確かに今後、困ることは多いかもしれない。いまの自分は、仲間であるレフィール以外には頼る者がいないのだ。自身は魔術師ゆえ、なくてもどうにかできだろうが、正直なところあればあるに越したことはない。
つまりアステル国王アルマディヤウスは、そういった「かゆい場所の存在」すら見越して、フェルメニア・スティングレイを遣わしてくれたのだろう。
(こりゃあ、マジで良い人だわあの御仁。これはいよいよ何か報いなきゃバチが当たるレベルだぞ……)
水明にだって良心や道義心はある。確かに呼び出した責任の所在というものを考えれば正当な対応なのかも知れないが、その上に面の皮も厚く胡坐をかいてふんぞり返っているのは、また違う。ここまでされれば、焦りも出てくる。

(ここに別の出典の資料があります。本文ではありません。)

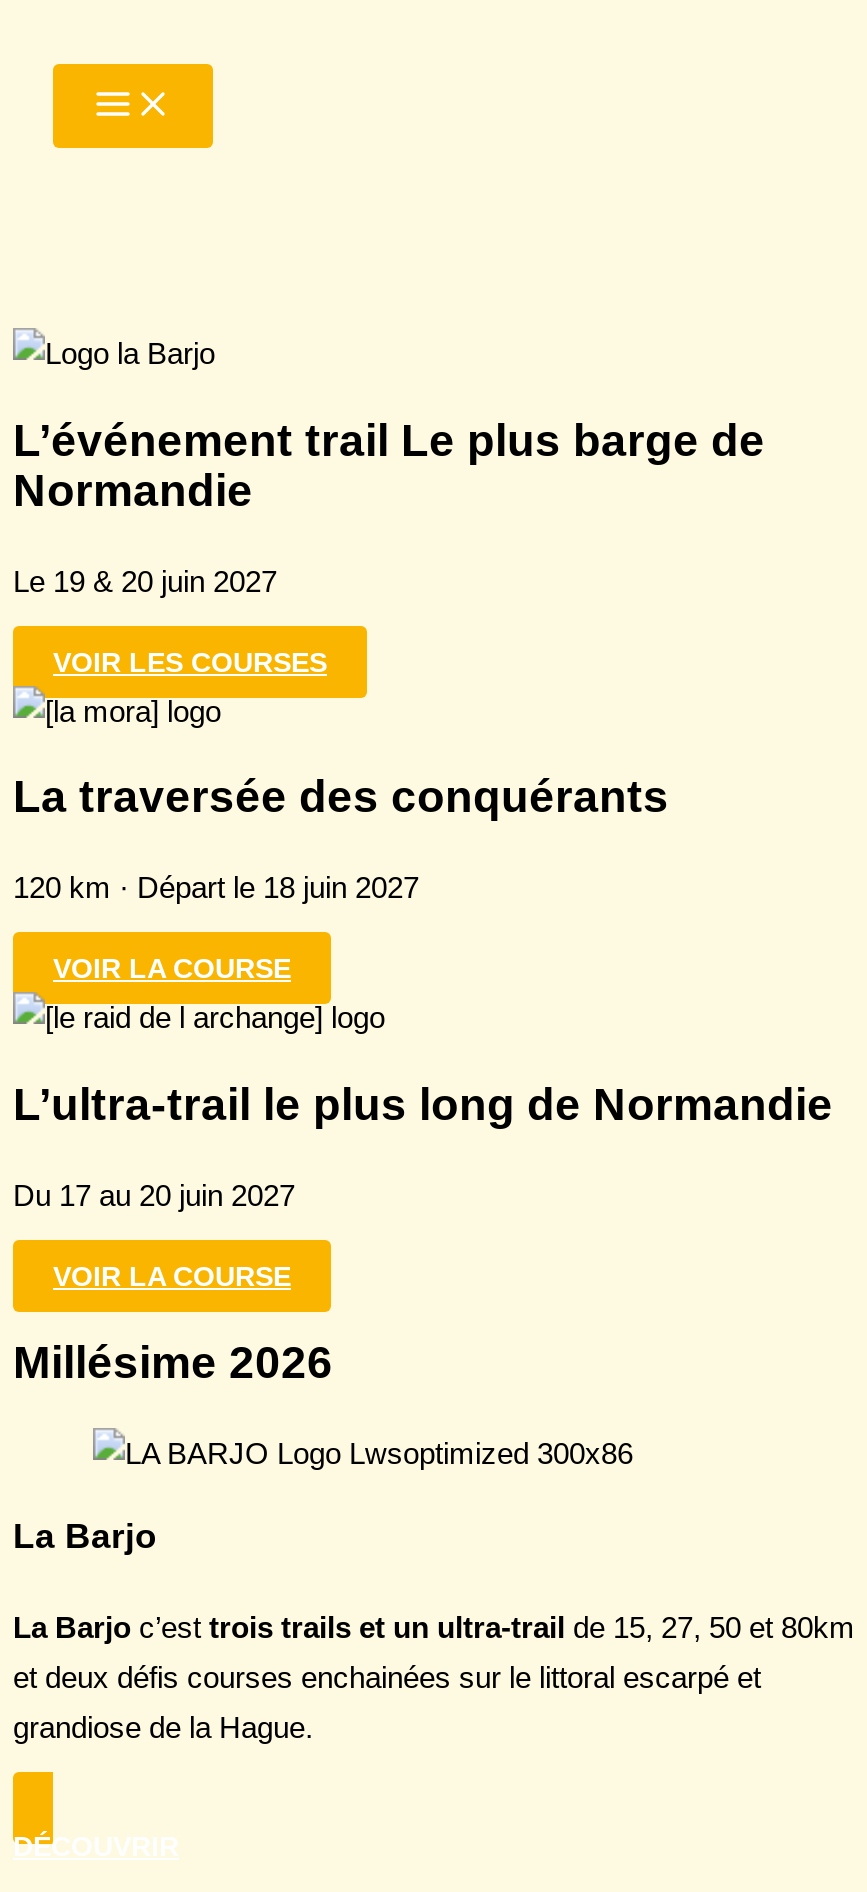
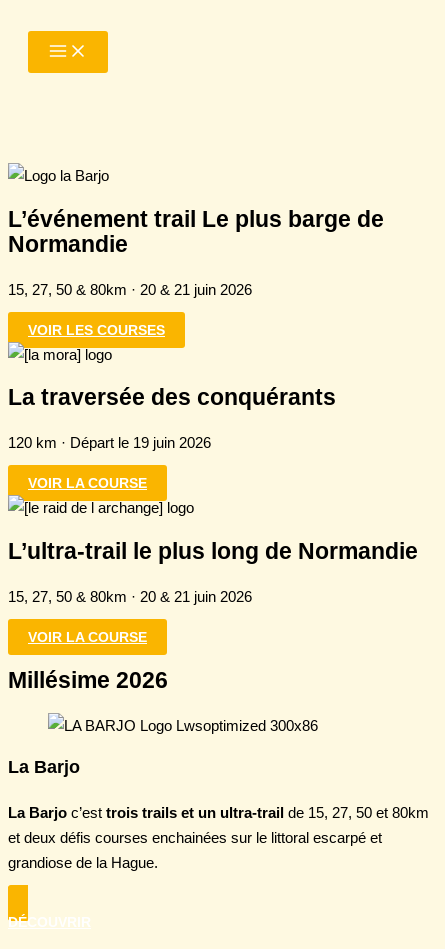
- Le 19 & 20 juin 2027
+ 15, 27, 50 & 80km · 20 & 21 juin 2026

- 120 km · Départ le 18 juin 2027
+ 120 km · Départ le 19 juin 2026

- Du 17 au 20 juin 2027
+ 15, 27, 50 & 80km · 20 & 21 juin 2026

アルマディヤウスの存意は知れた。だが、この件にかかわっているもう一人については、まだ分かってはいない。
「あんたは良かったのか?」
「私としても、呼んだ者の負い目がありますので」
と、フェルメニアは少し悪びれた風に口にした。
それについては、水明もそうだとは思うが、
「だが、あんただって無理に俺に協力しなきゃいけない立場じゃあないはずだぜ。補佐っていうんなら、あんたじゃなくたって構わないはずだ。それに、俺だっていやいや何かしてもらうつもりはない。……あー、まあこれは別に嫌みを言ってるわけじゃなくてな」
「わかります。それに先ほど述べたこともそうですが、これは私にとっても見聞を広めることにもつながりますし、異世界の魔導を修める者の近くにいることで、物の見方がどう違うのかを考えるいい機会ともなりますから」
「なるほど、自分のためってことか」
フェルメニアの言葉を聞き、水明は納得する。
都合のいい話のためつい邪推してしまうが、彼女はあんな一件があってもこうして帝国まで来てくれた、ということもある。それにいまのやり取りの内で、フェルメニアは目を逸らすこともなかった。責任については真摯に向き合うつもりなのだろう、ということが窺える。
「あの、やはり」
「いや、あんたが義理堅いのは分かったよ。手助けしてくれるっていうんなら、よろしく頼む」
水明はそう言うと、席から立ち上がってフェルメニアに軽く頭を下げた。
そう、蟠りはあの時だけのものと決め、解消してきたのだ。ここからまた、関係の方は一からやり直すという意味での、これは儀式のようなものだった。
「いえ、そこまでしてもらうわけには……」
「ここまで来てもらったんだ。そういうもんだろ」
そう言って、水明はフェルメニアに握手を求めるように手を差し出す。
「結社の魔術師、八鍵水明だ。改めてよろしく頼む」
「は。よろしくお願いします」
と、フェルメニアもそれに応じた。
それが終わると、水明は口をへの字に曲げて、
「……あと、喋り方は変えないからな」
と言う。ここまで来て、今更口調を変えるのもおかしい気分なのである。そんなことを水明が告げると、フェルメニアは首を傾げ、少しだけ不思議そうな顔をしたあとに噴き出した。
「…………ぷっ」
「なんだよ!?」
「い、いえ、その発言はちょっと子供っぽいなと」
「……悪うございました。俺はまだガキだよ」
水明はバツの悪そうに、苦い顔を作る。
そして疑心のある話はこれでおしまいにして、また席に就いた。
なんにせよ、取りきれなかった蟠りは晴れたようだった。